Sonne
Etrafını sardığına inandığı gerçeklikten sıyrılmış bir halde ayakta durmuş, bekliyordu. Belki öylesine, amaçsızca; belki de değil. Kendini sabitlediği yerde, en sağlıklı kararı verebilecek muhakeme yeteneğini, zihnimin derinliklerinde aramaya çalışıyor, bu boşlukta boğulmamak için bir çözüm arıyordu.
Duruşu, daha doğrusu çöküşü, işin aslı bütünüyle bir amaca dayalıydı. Kendine biçtiği bu amacın olası sonucu ya da sonuçları ise gözlerinin önündeydi. Ve hepsi de kurguladığı görkemli senaryodan olabildiğince uzakta konumlanmıştı. İsteklerinin gerçek karşısında bir önemi olmadığını hatırladı.

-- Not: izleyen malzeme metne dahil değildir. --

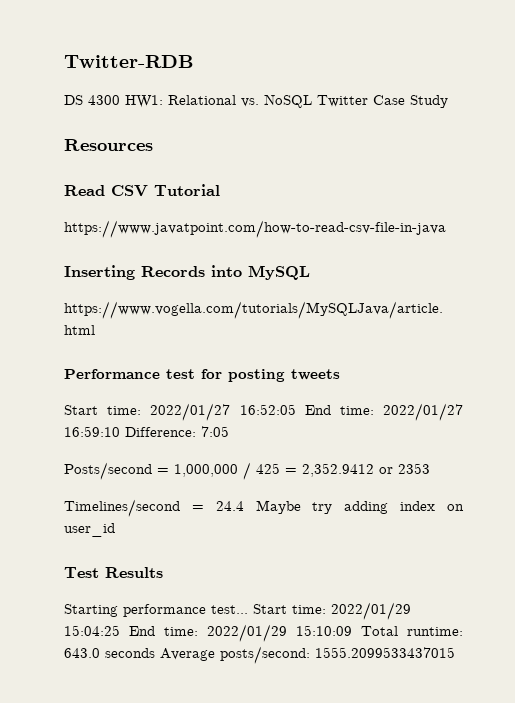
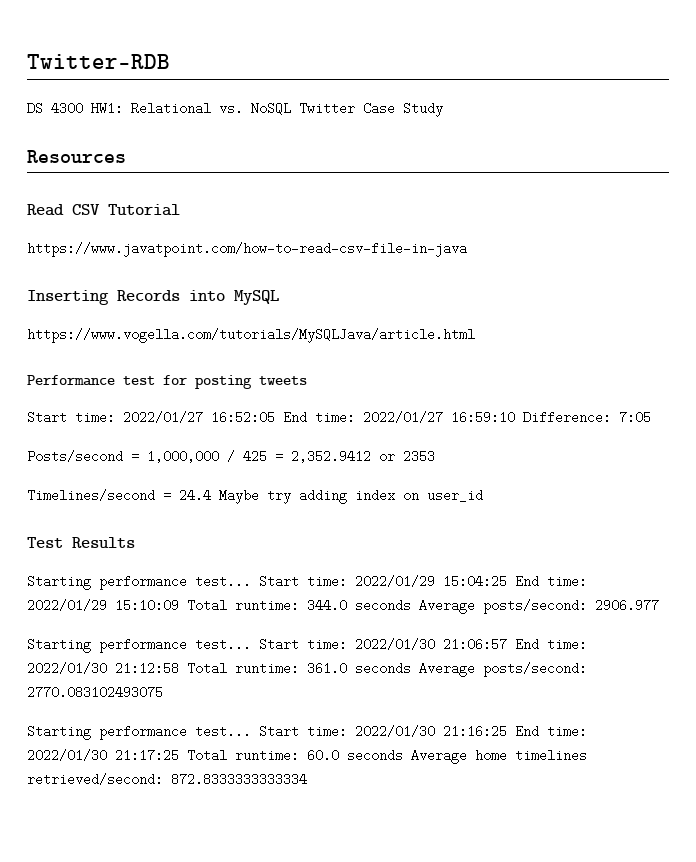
- Start time: 2022/01/29 15:04:25 End time: 2022/01/29 15:10:09 Total runtime: 643.0 seconds Average posts/second: 1555.2099533437015
+ Start time: 2022/01/29 15:04:25 End time: 2022/01/29 15:10:09 Total runtime: 344.0 seconds Average posts/second: 2906.977
+ Starting performance test... Start time: 2022/01/30 21:06:57 End time: 2022/01/30 21:12:58 Total runtime: 361.0 seconds Average posts/second: 2770.083102493075
+ Starting performance test... Start time: 2022/01/30 21:16:25 End time: 2022/01/30 21:17:25 Total runtime: 60.0 seconds Average home timelines retrieved/second: 872.8333333333334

Kulak kesiliyor, dinliyor ve duydukları üzerinde düşünmek için çabalıyordu. Bildiği şeyler, suratına şiddetle çarpıyor gibiyse de esas tokadı kendine çoktan atmış gibi hissediyordu.

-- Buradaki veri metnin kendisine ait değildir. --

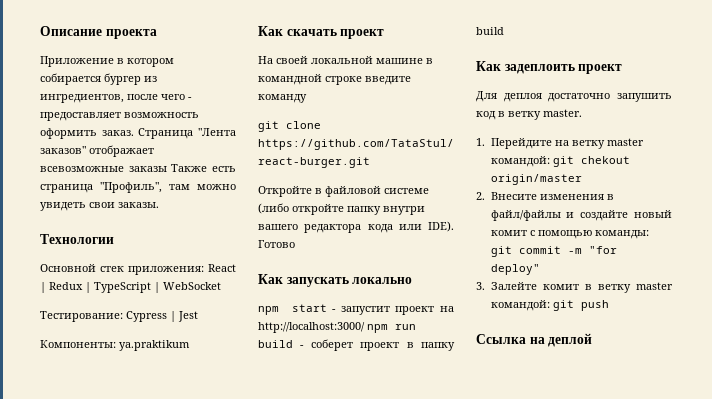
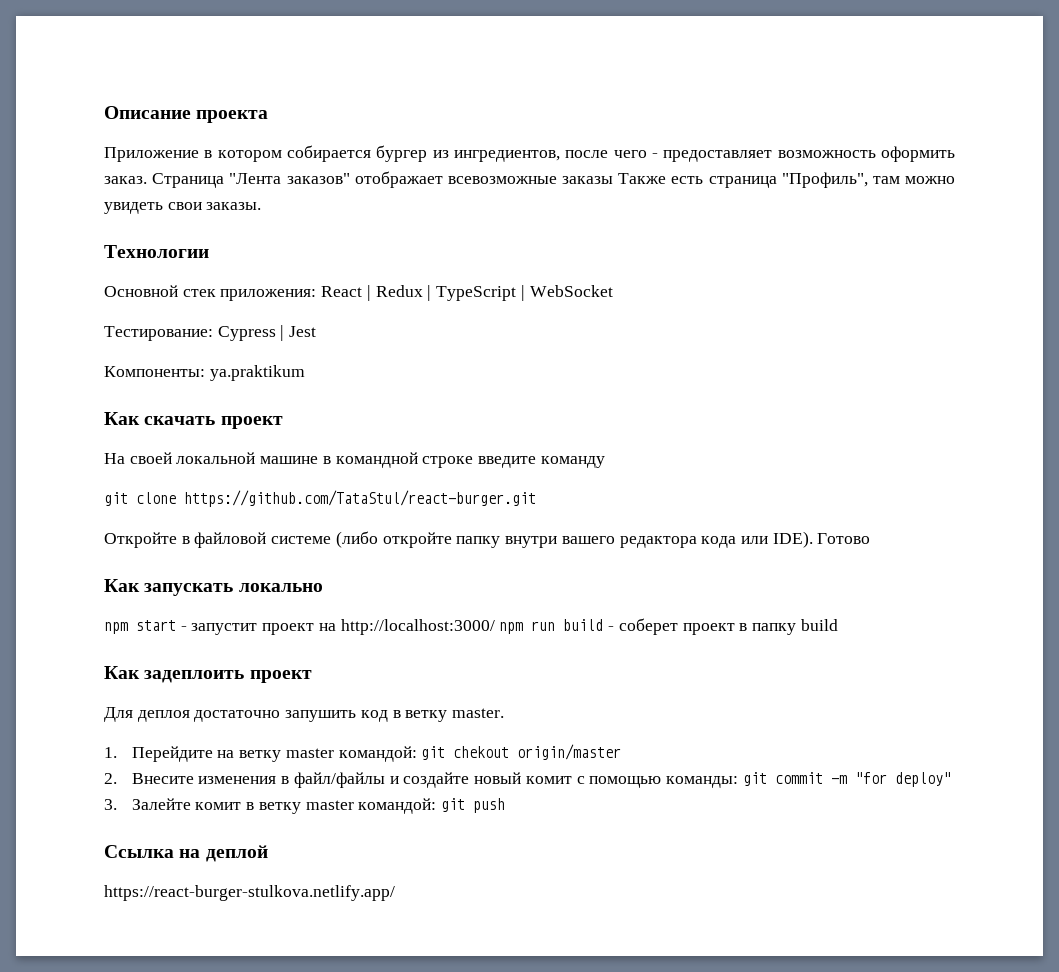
+ https://react-burger-stulkova.netlify.app/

Artık gerçekten de bir şeyler yapabildiğinden ya da doğru düşünebildiğinden tam anlamıyla emin değildi, başkalarına eminmiş gibi sunuyor olsa bile. Mantığına yerleşmeyen her şey, an içerisinde yaşıyor olduğu şeylerle sanki birebir eşleşiyormuş gibi hissediyordu.

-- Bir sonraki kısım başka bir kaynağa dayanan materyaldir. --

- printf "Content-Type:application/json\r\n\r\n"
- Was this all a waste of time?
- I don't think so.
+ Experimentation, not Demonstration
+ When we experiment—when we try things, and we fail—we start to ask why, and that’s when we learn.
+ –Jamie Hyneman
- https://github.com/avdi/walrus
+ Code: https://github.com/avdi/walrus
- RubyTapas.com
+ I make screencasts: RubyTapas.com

Yaşamaya maruz kaldığı şeyler ise, bir takım kavramlar ve onları tanımlama becerisi aracılığıyla, bilinen kalıplar içerisine sığacak kadar basit değildi. "Kişinin kendinden vermesinin bir sonu olmalı" diye düşündü. Harcamalar, bakiyeden yapılırdı. Perdenin çekilirken yaptığı salınım, hava ve onun hareketleriyle senkronize olmalı.